The division is also adding 72 new positions this year for the first phase of a planned three-year pilot program to implement a team-based approach to working cases in Pulaski County.

Thirty new positions were approved by the Legislative Council in October at a cost of $1.75 million, and the other 42 were transferred from Developmental Disabilities Services.

The division plans to pilot a new workforce structure where cases are assigned to a team that includes a supervisor, three caseworkers and a program assistant. The current structure assigns eight workers to one supervisor, and there may or may not be a program assistant assigned.

There are currently only about six program assistants in Pulaski County, Martin said.

The cost of implementing that pilot program in Pulaski County is a little over $18 million for the three years, according to the division.

With more than 200 vacancies currently, Martin acknowledged that hiring for those new positions would not be easy, nor would it happen overnight.

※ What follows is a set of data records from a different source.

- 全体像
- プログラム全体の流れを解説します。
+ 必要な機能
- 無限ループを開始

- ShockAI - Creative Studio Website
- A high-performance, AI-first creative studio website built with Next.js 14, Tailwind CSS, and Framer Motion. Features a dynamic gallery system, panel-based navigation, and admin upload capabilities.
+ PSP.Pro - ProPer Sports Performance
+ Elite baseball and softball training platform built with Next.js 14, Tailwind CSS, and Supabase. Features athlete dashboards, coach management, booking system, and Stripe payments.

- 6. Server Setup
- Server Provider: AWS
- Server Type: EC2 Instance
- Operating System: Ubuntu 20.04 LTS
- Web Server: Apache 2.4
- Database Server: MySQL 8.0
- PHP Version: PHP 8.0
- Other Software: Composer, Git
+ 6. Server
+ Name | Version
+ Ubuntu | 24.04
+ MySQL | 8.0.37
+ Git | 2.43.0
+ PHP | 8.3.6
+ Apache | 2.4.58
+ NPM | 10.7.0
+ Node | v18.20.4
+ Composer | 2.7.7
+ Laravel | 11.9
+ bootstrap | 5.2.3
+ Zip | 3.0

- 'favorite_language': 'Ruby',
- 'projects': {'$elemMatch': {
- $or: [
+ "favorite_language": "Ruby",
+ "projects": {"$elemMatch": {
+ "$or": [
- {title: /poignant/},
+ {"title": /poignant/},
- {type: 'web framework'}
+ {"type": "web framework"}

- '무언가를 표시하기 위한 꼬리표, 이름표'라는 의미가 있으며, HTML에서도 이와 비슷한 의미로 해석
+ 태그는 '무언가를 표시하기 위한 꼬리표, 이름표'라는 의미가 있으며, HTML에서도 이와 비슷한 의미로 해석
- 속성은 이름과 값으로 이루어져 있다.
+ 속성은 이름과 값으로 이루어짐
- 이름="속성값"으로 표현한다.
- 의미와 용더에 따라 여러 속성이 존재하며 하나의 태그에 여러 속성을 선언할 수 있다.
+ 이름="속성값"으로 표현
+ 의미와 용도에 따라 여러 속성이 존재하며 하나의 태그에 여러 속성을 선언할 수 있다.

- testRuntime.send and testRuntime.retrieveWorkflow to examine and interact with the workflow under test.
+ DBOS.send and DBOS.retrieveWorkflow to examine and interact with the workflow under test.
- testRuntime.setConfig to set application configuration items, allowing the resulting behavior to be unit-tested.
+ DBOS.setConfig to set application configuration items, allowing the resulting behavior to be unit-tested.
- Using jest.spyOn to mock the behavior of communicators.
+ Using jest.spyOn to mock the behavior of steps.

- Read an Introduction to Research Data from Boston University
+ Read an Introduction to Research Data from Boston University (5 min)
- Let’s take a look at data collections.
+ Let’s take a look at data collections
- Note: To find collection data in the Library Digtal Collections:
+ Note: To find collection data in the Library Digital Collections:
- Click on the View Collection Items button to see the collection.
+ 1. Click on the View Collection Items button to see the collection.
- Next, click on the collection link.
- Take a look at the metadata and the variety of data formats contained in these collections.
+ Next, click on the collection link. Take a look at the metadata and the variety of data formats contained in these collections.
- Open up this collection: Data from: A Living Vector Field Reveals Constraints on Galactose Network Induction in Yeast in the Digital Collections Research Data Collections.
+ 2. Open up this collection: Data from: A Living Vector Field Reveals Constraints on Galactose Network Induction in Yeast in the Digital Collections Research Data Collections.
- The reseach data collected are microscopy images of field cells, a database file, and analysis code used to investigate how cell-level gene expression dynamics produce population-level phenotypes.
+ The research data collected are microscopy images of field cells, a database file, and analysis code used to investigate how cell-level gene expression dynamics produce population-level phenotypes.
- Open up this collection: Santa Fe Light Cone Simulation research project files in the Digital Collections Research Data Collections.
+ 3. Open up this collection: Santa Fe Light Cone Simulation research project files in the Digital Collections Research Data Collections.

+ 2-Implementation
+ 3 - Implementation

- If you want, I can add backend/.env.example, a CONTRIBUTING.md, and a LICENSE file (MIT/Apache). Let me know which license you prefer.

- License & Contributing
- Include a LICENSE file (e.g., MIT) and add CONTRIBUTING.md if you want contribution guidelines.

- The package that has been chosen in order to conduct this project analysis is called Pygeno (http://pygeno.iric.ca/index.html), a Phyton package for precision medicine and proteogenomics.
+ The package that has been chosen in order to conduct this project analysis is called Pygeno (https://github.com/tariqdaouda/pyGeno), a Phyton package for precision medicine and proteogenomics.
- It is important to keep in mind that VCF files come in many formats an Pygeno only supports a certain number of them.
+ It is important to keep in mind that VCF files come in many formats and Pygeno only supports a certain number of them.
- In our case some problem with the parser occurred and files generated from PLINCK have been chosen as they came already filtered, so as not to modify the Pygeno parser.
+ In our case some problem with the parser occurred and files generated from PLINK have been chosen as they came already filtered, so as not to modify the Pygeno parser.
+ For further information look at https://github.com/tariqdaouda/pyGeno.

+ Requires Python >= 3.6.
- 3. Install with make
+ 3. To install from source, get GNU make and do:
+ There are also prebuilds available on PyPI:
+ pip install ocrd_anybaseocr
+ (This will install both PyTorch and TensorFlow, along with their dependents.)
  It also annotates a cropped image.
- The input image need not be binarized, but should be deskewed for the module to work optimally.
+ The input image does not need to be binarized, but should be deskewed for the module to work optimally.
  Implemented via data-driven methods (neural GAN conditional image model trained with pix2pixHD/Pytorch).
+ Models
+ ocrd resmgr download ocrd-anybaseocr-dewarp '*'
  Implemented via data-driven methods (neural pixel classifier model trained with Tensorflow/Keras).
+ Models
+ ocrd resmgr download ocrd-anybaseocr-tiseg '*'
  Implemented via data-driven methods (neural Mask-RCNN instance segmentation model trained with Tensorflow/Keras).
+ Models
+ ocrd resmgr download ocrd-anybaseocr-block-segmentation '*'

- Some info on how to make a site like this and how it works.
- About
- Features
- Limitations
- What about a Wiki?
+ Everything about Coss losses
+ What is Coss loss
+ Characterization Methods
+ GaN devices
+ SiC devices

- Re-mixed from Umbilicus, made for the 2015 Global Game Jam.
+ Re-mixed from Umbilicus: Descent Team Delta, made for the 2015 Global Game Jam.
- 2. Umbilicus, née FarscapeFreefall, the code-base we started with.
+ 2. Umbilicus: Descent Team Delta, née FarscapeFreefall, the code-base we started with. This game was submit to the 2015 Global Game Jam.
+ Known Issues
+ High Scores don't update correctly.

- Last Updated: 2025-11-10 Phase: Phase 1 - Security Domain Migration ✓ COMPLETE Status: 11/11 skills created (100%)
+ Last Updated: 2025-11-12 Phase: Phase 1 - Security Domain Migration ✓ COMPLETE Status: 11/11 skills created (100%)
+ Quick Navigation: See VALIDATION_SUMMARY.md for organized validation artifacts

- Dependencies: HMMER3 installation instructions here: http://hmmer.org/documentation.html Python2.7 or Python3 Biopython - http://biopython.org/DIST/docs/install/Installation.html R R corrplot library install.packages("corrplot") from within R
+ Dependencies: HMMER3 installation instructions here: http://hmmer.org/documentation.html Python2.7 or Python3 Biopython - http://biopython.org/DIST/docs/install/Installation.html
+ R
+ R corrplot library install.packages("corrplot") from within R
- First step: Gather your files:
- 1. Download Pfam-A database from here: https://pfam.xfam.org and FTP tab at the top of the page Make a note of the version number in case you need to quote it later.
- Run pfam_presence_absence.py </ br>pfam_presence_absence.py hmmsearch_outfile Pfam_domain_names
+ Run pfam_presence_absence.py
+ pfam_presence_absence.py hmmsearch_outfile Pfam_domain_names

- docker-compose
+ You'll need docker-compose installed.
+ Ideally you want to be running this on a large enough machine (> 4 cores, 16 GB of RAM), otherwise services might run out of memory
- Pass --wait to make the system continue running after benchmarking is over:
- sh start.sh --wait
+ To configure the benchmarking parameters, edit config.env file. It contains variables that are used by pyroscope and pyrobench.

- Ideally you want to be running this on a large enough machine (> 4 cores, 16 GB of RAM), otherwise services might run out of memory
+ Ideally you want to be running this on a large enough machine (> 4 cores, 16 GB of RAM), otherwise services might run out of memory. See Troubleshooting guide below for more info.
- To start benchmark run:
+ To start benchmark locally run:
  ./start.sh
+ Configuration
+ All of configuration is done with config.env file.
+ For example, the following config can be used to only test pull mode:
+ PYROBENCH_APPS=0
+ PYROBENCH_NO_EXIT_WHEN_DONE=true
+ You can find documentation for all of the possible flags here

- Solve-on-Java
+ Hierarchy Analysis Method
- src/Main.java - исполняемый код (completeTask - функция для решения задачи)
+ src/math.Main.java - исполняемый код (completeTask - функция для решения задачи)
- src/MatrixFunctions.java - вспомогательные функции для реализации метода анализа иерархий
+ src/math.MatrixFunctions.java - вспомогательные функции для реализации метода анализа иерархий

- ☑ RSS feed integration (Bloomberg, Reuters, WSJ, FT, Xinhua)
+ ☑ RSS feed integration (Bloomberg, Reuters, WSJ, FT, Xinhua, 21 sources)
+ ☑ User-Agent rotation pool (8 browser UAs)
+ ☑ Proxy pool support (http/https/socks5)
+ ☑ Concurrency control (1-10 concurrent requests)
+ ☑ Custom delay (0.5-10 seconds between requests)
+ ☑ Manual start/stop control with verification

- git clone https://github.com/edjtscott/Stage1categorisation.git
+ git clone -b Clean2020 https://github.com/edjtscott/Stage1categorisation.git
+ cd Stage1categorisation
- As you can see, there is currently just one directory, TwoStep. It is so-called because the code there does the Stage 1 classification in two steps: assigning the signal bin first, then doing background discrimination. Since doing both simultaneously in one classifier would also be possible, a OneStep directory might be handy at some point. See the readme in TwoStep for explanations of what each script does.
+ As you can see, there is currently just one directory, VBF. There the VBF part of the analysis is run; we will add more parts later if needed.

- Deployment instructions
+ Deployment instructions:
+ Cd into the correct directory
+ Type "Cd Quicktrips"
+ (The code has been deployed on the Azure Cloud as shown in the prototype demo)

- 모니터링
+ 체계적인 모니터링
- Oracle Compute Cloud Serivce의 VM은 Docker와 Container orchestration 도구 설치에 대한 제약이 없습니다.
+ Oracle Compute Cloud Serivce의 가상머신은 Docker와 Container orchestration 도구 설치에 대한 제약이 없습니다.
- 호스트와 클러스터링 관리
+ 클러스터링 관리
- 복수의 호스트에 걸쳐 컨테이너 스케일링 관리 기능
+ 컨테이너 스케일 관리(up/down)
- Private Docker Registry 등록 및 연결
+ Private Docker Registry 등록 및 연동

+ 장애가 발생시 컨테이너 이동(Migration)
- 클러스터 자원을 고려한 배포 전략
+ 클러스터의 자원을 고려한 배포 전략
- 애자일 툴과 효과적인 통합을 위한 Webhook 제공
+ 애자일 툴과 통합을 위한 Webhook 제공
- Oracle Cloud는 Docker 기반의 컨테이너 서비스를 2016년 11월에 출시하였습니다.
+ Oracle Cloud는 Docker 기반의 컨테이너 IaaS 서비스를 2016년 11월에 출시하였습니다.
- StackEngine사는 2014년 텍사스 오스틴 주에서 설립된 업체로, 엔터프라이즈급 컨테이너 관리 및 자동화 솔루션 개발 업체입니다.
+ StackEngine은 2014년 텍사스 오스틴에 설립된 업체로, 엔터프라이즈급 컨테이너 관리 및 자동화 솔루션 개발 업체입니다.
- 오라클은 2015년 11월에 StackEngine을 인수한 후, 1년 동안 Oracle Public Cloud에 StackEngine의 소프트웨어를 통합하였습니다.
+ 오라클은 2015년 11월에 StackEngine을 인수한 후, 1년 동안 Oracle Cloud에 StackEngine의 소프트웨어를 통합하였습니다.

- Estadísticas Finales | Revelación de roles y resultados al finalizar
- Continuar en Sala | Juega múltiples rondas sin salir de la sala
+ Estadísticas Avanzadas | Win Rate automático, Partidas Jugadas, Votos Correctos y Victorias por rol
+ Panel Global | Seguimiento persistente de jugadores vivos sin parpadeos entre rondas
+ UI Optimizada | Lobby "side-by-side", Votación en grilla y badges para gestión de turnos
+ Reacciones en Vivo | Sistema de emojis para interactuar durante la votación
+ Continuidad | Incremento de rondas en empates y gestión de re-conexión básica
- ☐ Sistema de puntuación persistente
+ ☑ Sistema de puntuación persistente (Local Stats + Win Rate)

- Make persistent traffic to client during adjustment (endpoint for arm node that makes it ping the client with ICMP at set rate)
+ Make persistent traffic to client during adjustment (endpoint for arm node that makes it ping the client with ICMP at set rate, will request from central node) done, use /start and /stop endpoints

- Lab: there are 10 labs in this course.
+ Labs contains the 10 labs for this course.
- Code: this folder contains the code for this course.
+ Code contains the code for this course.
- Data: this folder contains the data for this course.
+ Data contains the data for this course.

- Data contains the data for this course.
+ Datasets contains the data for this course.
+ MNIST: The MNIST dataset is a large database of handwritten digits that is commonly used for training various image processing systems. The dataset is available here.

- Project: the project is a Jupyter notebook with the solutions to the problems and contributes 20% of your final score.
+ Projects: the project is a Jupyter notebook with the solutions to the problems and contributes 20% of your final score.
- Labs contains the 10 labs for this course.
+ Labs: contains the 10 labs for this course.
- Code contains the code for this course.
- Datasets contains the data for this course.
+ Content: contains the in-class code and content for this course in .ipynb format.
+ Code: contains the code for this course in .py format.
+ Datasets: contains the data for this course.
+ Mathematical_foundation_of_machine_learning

If the division isn't able to get the staff on board or the new approach isn't working after a year, then it won't move forward.

Recruiting remains difficult because it's a tough job, she said.

"I think that asking people to go into other people's homes that they don't know and assess abuse and neglect is a big ask; asking them to do that in the middle of a pandemic and put themselves and their families at risk is an incredible ask," she said. "I think the men and the women who are doing it across the state are real heroes for continuing to do it."